When I was 16 the local music centre had a harpsichord that no one played so I took it home in the holidays. Other kids were outside playing football and sniffing glue and I’m trying to play the Preludes and Fugues, or trying to, at least. I did the grades but I stopped playing, really, and having lessons when I was 17.
When I was 27, I decided I needed another creative outlet. I found a teacher, from a list in Brixton Library. I was attracted to Elizabeth Werry because she also taught harpsichord; she had been a Baroque specialist. We did lots of Bach. She was brilliant and she got me up to Grade 8 with distinc- tion when I was 29. It’s not an easy thing to do, and I was so pleased.
When you’re a grown-up and you take piano lessons you’re so committed to it in a way that you’re not when you’re a child. It’s your money, and you’re paying for the lessons. It’s a totally different experience, even though, for most of the time, I was playing on a crappy electric keyboard on a wobbly stand on headphones. Actually, when you’re trying to get back up to Grade 8 standard it doesn’t really matter.
Next I decided to go for the performing diploma and it was really hard.

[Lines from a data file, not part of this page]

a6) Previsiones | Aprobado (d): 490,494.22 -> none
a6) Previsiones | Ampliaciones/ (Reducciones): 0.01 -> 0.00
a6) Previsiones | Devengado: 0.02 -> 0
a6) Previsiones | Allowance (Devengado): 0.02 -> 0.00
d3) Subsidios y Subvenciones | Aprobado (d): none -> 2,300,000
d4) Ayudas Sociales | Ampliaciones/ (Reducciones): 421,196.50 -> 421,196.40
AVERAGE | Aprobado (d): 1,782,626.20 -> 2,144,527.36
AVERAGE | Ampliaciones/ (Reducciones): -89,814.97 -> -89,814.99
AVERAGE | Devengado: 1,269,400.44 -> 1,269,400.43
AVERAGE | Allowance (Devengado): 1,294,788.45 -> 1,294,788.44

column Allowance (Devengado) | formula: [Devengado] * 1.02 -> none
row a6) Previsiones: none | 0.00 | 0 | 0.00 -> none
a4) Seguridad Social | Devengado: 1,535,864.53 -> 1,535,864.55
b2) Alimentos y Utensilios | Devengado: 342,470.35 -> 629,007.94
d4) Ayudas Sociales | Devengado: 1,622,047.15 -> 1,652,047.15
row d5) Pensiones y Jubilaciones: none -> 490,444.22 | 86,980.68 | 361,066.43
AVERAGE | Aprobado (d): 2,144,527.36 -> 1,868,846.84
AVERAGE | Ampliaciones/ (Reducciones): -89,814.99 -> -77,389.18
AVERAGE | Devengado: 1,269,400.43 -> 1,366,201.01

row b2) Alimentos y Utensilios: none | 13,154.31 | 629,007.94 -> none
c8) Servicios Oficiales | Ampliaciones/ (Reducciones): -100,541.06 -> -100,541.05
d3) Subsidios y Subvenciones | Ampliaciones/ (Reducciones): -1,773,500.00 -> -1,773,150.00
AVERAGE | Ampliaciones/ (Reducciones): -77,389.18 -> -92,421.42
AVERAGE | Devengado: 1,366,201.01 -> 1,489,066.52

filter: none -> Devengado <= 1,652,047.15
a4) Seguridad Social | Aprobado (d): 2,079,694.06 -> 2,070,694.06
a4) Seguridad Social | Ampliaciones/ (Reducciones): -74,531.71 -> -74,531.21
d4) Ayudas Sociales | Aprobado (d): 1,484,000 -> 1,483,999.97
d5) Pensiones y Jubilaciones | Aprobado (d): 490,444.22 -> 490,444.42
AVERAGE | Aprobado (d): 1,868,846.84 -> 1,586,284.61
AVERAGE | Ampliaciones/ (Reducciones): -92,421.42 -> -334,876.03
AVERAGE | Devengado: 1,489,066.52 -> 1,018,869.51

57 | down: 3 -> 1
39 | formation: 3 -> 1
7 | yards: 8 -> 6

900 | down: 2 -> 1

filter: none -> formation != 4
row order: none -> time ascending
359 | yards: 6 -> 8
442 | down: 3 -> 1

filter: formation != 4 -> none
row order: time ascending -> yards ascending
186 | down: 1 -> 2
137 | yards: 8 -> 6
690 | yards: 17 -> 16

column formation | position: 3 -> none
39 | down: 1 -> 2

Elizabeth persuaded me to focus on my repertoire and she made me play a bit more in public, like little soirees; I got a massive kick out of the big concerts.
I practise before I go to work. The alarm goes off at 5.30, and I try to play from 6.30 to 9.30, because I start at ten. At weekends I practise about three or four hours a day. I try never to play scales or exercises on the piano, because of the neighbours, so I do my exercises on the Clavinova.
I get several things out of playing the piano. I think you become better at listening to music through playing it, you know, and it feels fantastic. I think it expresses aspects of being alive that are very difficult to articulate. Listening to music, making music, definitely enhances life.
On the other hand, it’s very challenging. On paper, playing the piano is a nightmare. It’s expensive, you can never do it, it eats time, it gobbles time, the better you get, the worse you realise you are, it’s a curse. Why does anybody do it?
If you haven’t played for a few days it’s like keeping fit. If you go to the gym three or four times a week, then you go for a week without going . . . it’s a similar sort of thing, but for your brain.
I had a slight epiphany moment when I was playing in recital. I’d focused on, absolutely rooted mentally on the quality of the sound, so I forgot that there was an audience. It was amazingly liberating, because I wasn’t fretting about playing the wrong note; I was just listening to the music. I think you have to go through trying and trying and trying and not doing it well, to realise what playing the piano properly is like later in life.